I was moving up to the data entry room, the CRT's!  That was my first introduction to computers.  CRT's, cathode ray tube.  Thank goodness I could type. In this room we would sit at a CRT and yet again had our headset that plugged in to the desk.  We would take phone calls to report credit when the various entities would call to get a credit history.  The front room sat our room manager, Lorraine.  All she really did was sit at her desk and the paperwork from the call room was brought to her desk and put in a basket.  She would disperse the paperwork throughout the CRT's to input the data into the computer system.  Yes, I entered your credit history into the system.  In that room was a section that only did the mortgage/loan gathering and reporting and there was another section of two women that checked what the CRT girls were imputing and a go-between the front office, mortgage department and the front office.  At the back of the room was Russell, our head computer guy and a dot matrix CRT that did deaths, bankruptcies, and bad credit imputing and marriages.  At the front was a lady that all she did was clip out of the newspaper, Guffey's Business Journal the deaths, marriages, divorces and bankruptcies and give them to the girl at the back CRT.  Russell sat in the very back with our main frame computers that were directly tied to Dallas.  If they went down that was his job to maintain that and connect with Dallas.  

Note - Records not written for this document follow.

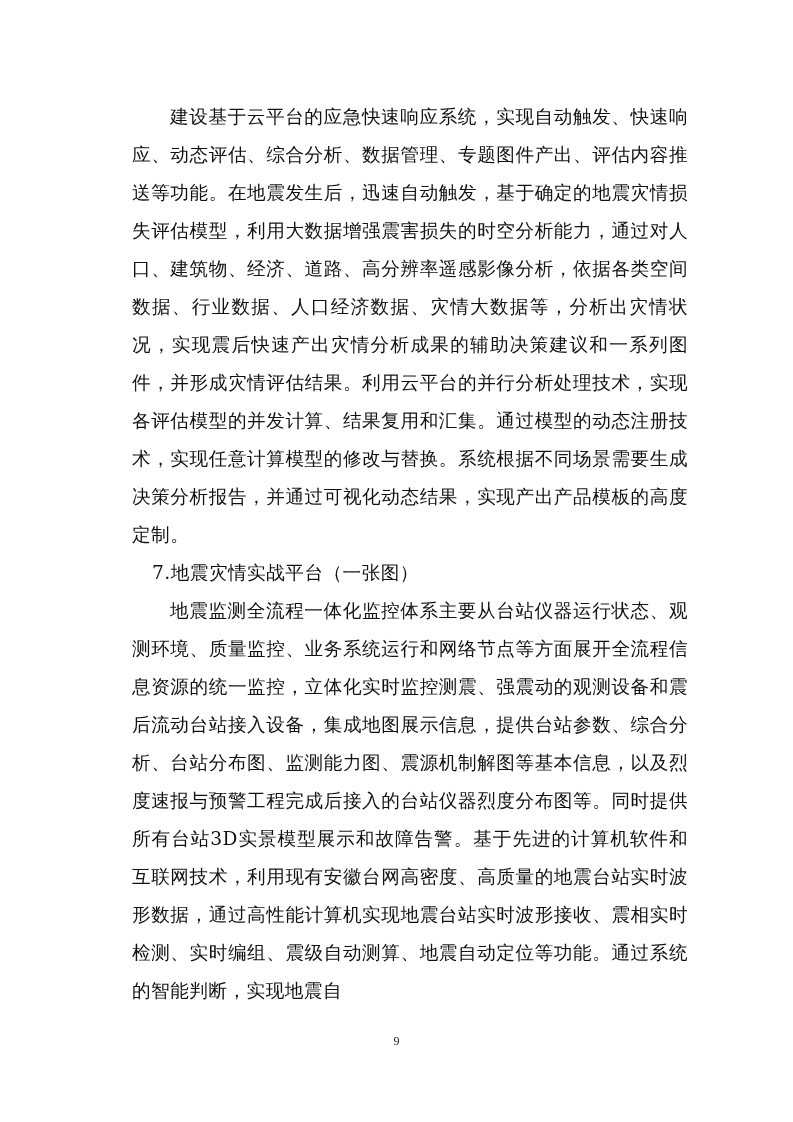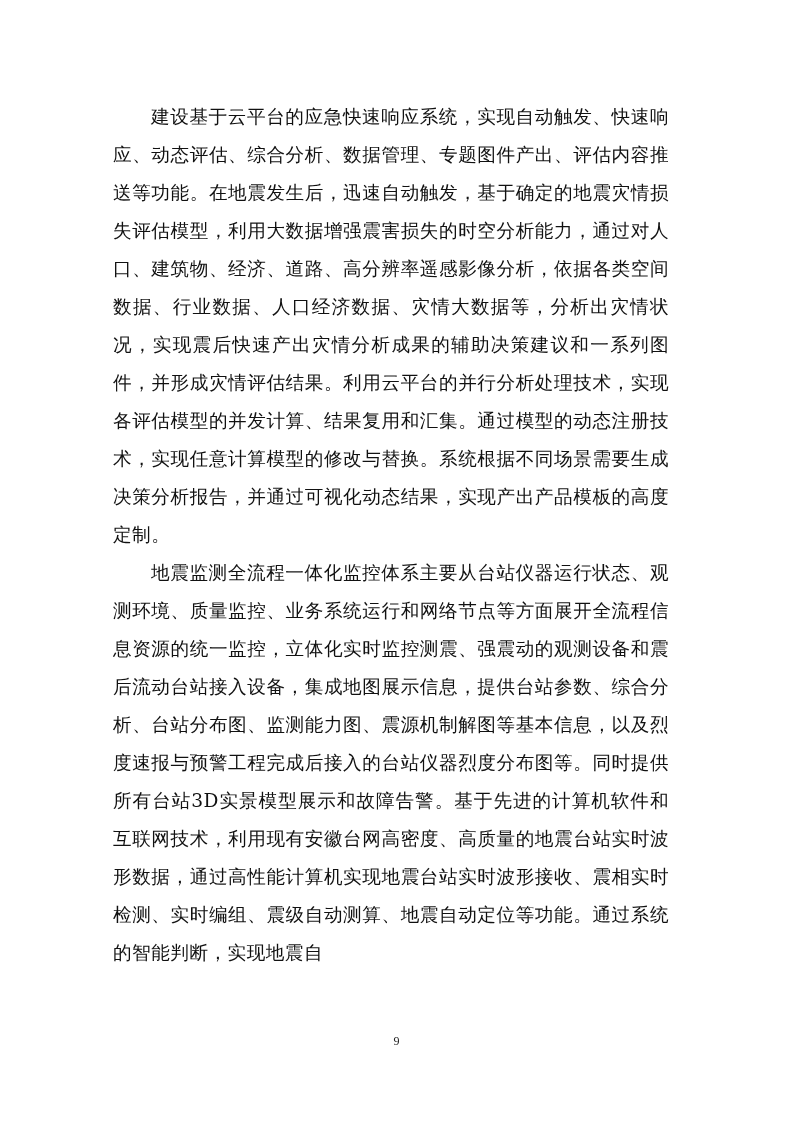--- a/index.html
+++ b/index.html
@@ -1,26 +1,27 @@
 <!DOCTYPE html>
 <html><head>
 <meta charset="utf-8">
 <style>
   html, body { margin: 0; padding: 0; background: #ffffff; }
   body { width: 793px; height: 1122px; position: relative; overflow: hidden;
          font-family: "DejaVu Serif", "Liberation Serif", serif; color: #111; }
-  .page { position: absolute; left: 113px; top: 98px; width: 556px; }
+  .page { position: absolute; left: 132px; top: 98px; width: 556px; }
   .para { margin: 0; font-size: 18.6px; line-height: 38px; text-align: justify;
           text-align-last: left; word-break: break-all; letter-spacing: 0.5px; }
   .para.indent { text-indent: 38px; }
   .heading { margin: 0; font-size: 18.6px; line-height: 38px; padding-left: 20px; letter-spacing: 0.5px; }
   .pagenum { position: absolute; top: 1034px; left: 0; width: 793px; text-align: center;
              font-size: 12px; font-family: "Liberation Serif", serif; color: #222; }
 </style>
 </head>
 <body>
 
 <div class="page">
   <p class="para indent">建设基于云平台的应急快速响应系统，实现自动触发、快速响应、动态评估、综合分析、数据管理、专题图件产出、评估内容推送等功能。在地震发生后，迅速自动触发，基于确定的地震灾情损失评估模型，利用大数据增强震害损失的时空分析能力，通过对人口、建筑物、经济、道路、高分辨率遥感影像分析，依据各类空间数据、行业数据、人口经济数据、灾情大数据等，分析出灾情状况，实现震后快速产出灾情分析成果的辅助决策建议和一系列图件，并形成灾情评估结果。利用云平台的并行分析处理技术，实现各评估模型的并发计算、结果复用和汇集。通过模型的动态注册技术，实现任意计算模型的修改与替换。系统根据不同场景需要生成决策分析报告，并通过可视化动态结果，实现产出产品模板的高度定制。</p>
+  <p class="heading">7.地震灾情实战平台（一张图）</p>
   <p class="para indent">地震监测全流程一体化监控体系主要从台站仪器运行状态、观测环境、质量监控、业务系统运行和网络节点等方面展开全流程信息资源的统一监控，立体化实时监控测震、强震动的观测设备和震后流动台站接入设备，集成地图展示信息，提供台站参数、综合分析、台站分布图、监测能力图、震源机制解图等基本信息，以及烈度速报与预警工程完成后接入的台站仪器烈度分布图等。同时提供所有台站3D实景模型展示和故障告警。基于先进的计算机软件和互联网技术，利用现有安徽台网高密度、高质量的地震台站实时波形数据，通过高性能计算机实现地震台站实时波形接收、震相实时检测、实时编组、震级自动测算、地震自动定位等功能。通过系统的智能判断，实现地震自</p>
 </div>
 
 <div class="pagenum">9</div>
 
 </body></html>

I did every single job in that building, including taking care of the main frame when Russell was on vacation, having to call Dallas one time (SCARY!)  I moved up each and every time in the three years I was employed there.  I even had my turn in the front office and that one didn't last.  It scared this scaredy-cat girl like you would not believe.  That front office job meant I had to dress up in dresses or very nice pant suits.  It meant I had to verify credit reports of people who came in to discuss their credit because they may have been turned down.  They had one free right to review their credit and dispute the reporting, that was our job.  I was working with a lady, Linda, that had been their for years and she was a master of the craft.  I was terrified to deal with the people because usually they came in very mad and yelling and cursing.  The story goes that one time Linda was dealing with one irate man and he lunged across the desk and started choking her.  I remember her wearing a neck brace for awhile after that, yet, she went back to the job.  I had panic attacks, meltdowns...I requested to go back to the back where I was better and comfortable with not dealing with cursing, yelling and possibly chocking PEOPLE!!!  I wasn't good with that kind of atmosphere, now I can handle.

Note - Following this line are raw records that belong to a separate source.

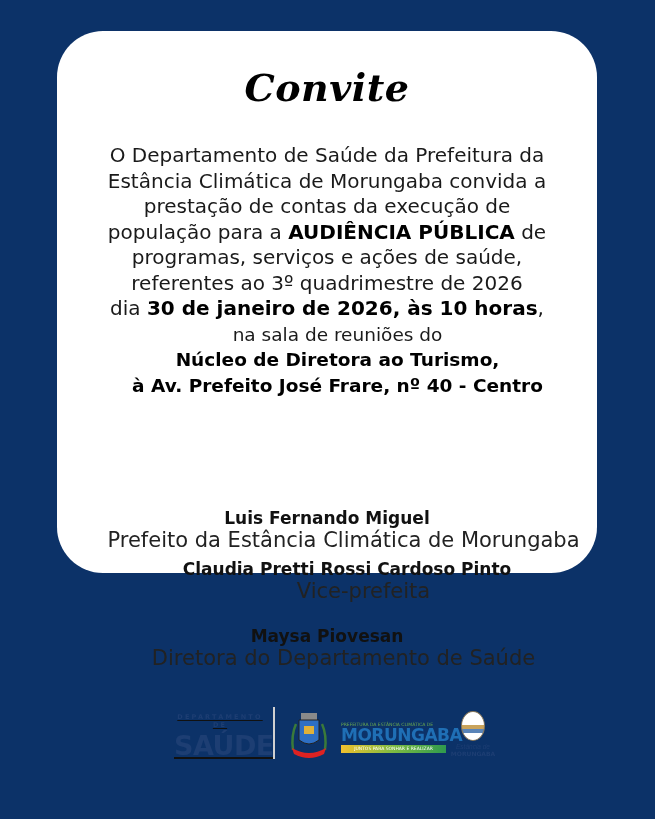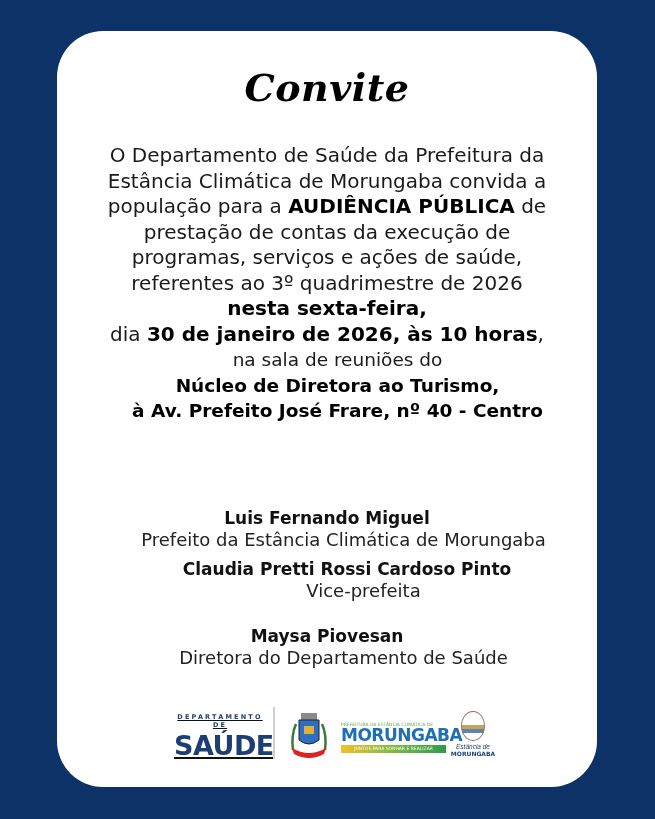--- a/index.html
+++ b/index.html
@@ -1,40 +1,40 @@
 <!DOCTYPE html>
 <html><head>
   <meta charset="utf-8">
   <style>
     html, body { margin:0; padding:0; }
     body {
       width:655px; height:819px; background:#0c3268; position:relative; overflow:hidden;
       font-family:"DejaVu Sans", sans-serif; color:#111;
     }
     .card {
-      position:absolute; left:57px; top:31px; width:540px; height:756px;
+      position:absolute; left:57px; top:31px; width:540px; height:542px;
       background:#fff; border-radius:46px;
     }
     .title {
       position:absolute; left:0; right:0; top:34px; text-align:center;
       font-family:"DejaVu Serif", serif; font-weight:bold; font-size:38px; color:#000;
       letter-spacing:0.5px; font-style:italic;
     }
     .body-text {
       position:absolute; left:0; right:0; top:112px; text-align:center;
       font-size:20px; line-height:25.5px; color:#1a1a1a;
     }
     .body-text .line { display:block; white-space:nowrap; }
     .body-text b { font-weight:bold; color:#000; }
     .small { font-size:18.5px;margin-left:21px; }
     .sig {
       position:absolute; left:0; right:0; text-align:center; line-height:22px;
     }
     .sig .name { display:block; font-weight:bold; font-size:17px; color:#111; }
-    .sig .role { display:block; font-size:18px; color:#222;padding-left:33px; }
+    .sig .role { display:block; font-size:21px; color:#222;padding-left:33px; }
     .logos {
       position:absolute; left:0; right:0; top:674px; height:60px;
     }
     .saude { position:absolute; left:117px; top:8px; width:92px; text-align:center;text-decoration:underline; }
     .saude .dep { font-size:6.5px; letter-spacing:2.2px; color:#1d3e73; font-weight:bold; display:block; }
     .saude .big { font-size:27px; font-weight:bold; color:#1d3e73; letter-spacing:-0.5px; display:block; margin-top:1px; }
     .divider { position:absolute; left:216px; top:2px; width:2px; height:52px; background:#d0d0d0; }
     .crest { position:absolute; left:231px; top:5px; width:42px; height:50px; }
     .moru { position:absolute; left:284px; top:17px; width:105px; }
     .moru .pre { font-size:4.5px; color:#6aa84f; display:block; white-space:nowrap; }
@@ -47,25 +47,24 @@
   </style>
 </head>
 <body>
 
 <div class="card">
   <div class="title">Convite</div>
 
   <div class="body-text">
     <span class="line">O Departamento de Saúde da Prefeitura da</span>
     <span class="line">Estância Climática de Morungaba convida a</span>
+    <span class="line">prestação de contas da execução de</span>
     <span class="line"><span>população para a </span><b>AUDIÊNCIA PÚBLICA</b><span> de</span></span>
-    <span class="line">prestação de contas da execução de</span>
     <span class="line">programas, serviços e ações de saúde,</span>
     <span class="line">referentes ao 3º quadrimestre de 2026</span>
-    <span class="line"><b>nesta sexta-feira,</b></span>
     <span class="line"><span>dia </span><b>30 de janeiro de 2026, às 10 horas</b><span>,</span></span>
     <span class="line small">na sala de reuniões do</span>
     <span class="line small"><b>Núcleo de Diretora ao Turismo,</b></span>
     <span class="line small"><b>à Av. Prefeito José Frare, nº 40 - Centro</b></span>
   </div>
 
   <div class="sig" style="top:460px;margin-top:16px;">
     <span class="name">Luis Fernando Miguel</span>
     <span class="role">Prefeito da Estância Climática de Morungaba</span>
   </div>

I finally ended up at the most wanted job, one that the other employees looked up to, the death, bankruptcy, marriage CRT!  I loved it!  Back then, before there was a law, separation of your credit history, you, as a woman, had your credit history lumped into the husbands credit history.  When there were marriages I had to combine the credit, separate if you divorced.  If you filed for bankruptcy or had a bad debt, that is the only computer in the building that had the authorization to do that.  It was a very important job and affected a lot of people if you didn't do it right, and I was very good at what I did.  I did love that job but I could see that there would be an end to how that was all being done there.  Not long after I left the business I think it got absorbed into a national group.  Mrs. Rayson passed away as did her son.  

It was a job that taught me so much about life, working with other people, working with other women...not doing that again...and computer skills that help me today.  It was a great job to give me confidence in my life.